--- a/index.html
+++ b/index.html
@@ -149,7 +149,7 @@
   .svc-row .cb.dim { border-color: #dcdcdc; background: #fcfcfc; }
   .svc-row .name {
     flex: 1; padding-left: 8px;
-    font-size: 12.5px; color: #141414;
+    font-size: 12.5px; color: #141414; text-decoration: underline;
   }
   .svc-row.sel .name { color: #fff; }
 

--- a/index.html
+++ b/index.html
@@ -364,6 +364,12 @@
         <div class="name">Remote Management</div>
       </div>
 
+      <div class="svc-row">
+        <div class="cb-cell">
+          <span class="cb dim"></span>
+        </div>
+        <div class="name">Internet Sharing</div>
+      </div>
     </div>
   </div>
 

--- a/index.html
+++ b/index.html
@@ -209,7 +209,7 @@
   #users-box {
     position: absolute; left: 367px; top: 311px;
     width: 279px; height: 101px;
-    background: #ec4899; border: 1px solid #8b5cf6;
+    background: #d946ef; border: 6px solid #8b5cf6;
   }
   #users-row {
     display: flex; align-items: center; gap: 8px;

§ §

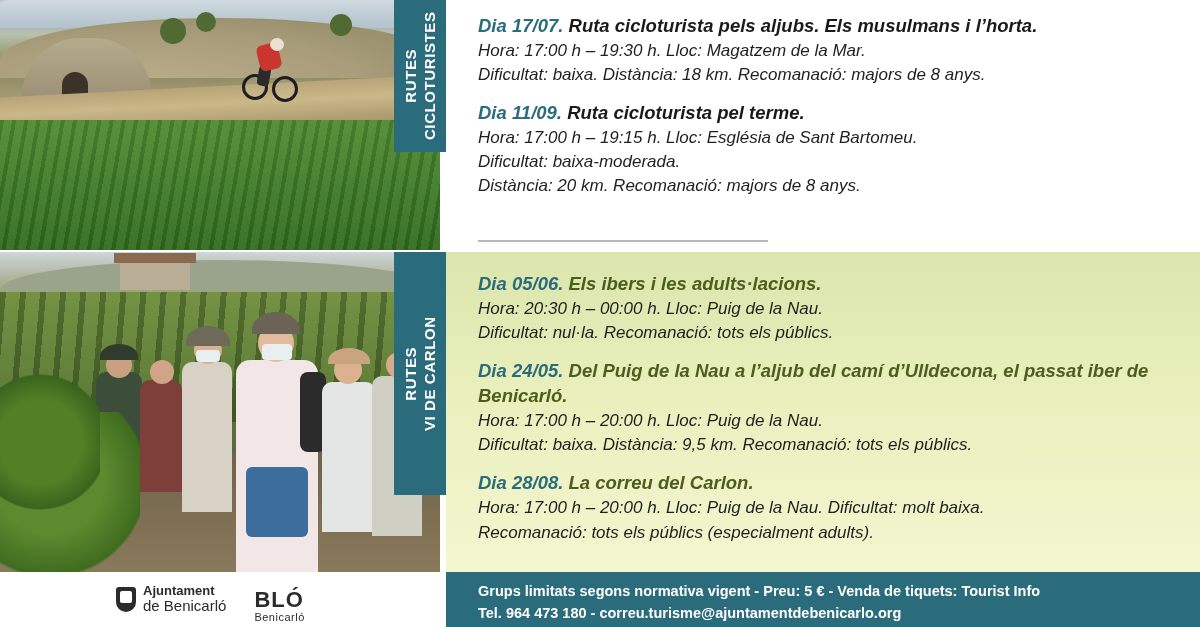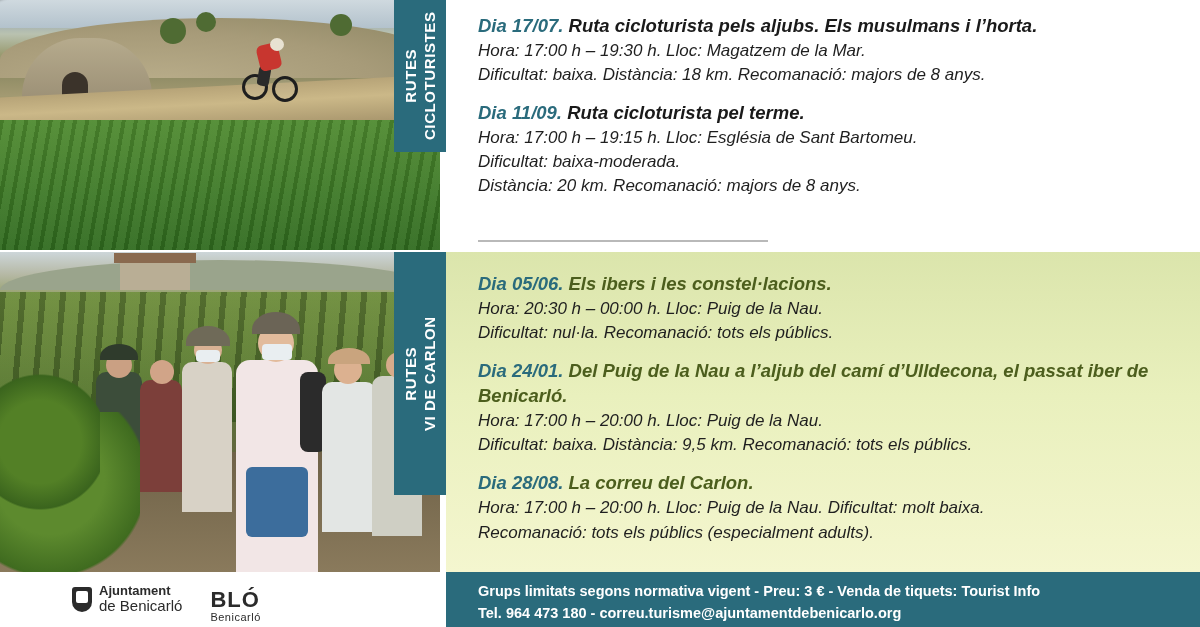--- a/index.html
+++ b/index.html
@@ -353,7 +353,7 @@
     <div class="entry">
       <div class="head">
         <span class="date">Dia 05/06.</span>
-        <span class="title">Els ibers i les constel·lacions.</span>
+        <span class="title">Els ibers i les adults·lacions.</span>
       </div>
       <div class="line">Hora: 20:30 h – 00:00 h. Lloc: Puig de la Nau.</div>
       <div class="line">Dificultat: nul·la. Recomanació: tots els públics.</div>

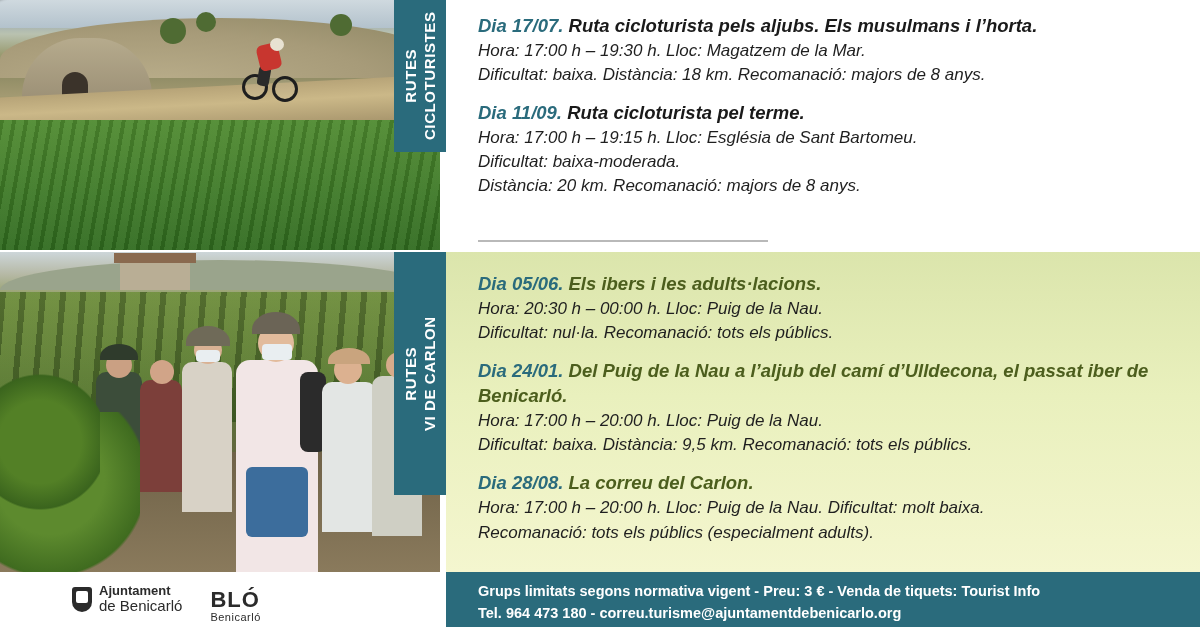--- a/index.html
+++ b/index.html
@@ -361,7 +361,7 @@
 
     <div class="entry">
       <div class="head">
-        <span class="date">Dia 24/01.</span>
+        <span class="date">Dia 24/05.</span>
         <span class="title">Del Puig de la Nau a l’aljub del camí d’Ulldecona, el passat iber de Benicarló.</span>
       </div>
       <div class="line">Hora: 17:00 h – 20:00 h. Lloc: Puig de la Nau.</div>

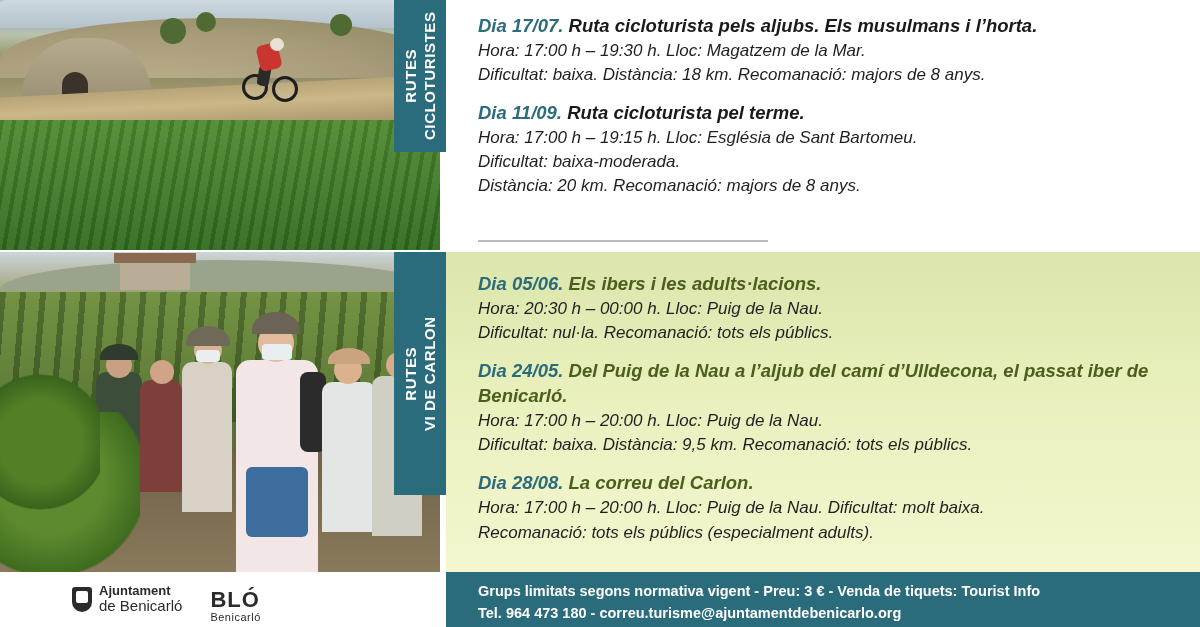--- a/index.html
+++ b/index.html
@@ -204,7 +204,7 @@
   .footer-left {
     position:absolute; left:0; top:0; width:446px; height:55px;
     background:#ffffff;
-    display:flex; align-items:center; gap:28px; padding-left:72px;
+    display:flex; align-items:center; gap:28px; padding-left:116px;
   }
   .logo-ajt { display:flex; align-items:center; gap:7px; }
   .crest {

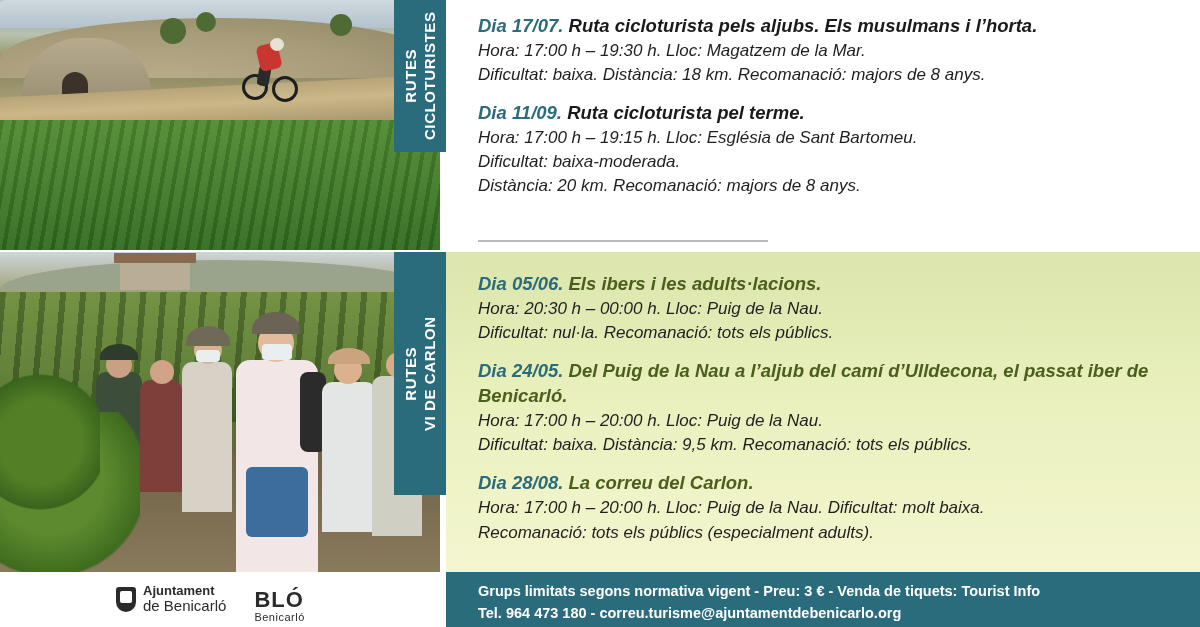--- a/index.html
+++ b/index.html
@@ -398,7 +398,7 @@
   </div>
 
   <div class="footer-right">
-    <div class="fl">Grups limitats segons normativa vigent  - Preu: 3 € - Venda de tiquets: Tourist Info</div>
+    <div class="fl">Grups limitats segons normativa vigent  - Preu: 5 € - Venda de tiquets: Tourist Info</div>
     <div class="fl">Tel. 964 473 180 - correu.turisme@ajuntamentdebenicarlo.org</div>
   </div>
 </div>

§ §

- Work order: State the count of lines above containing the string "height", and add nothing to it.

- Result of the exercise: 2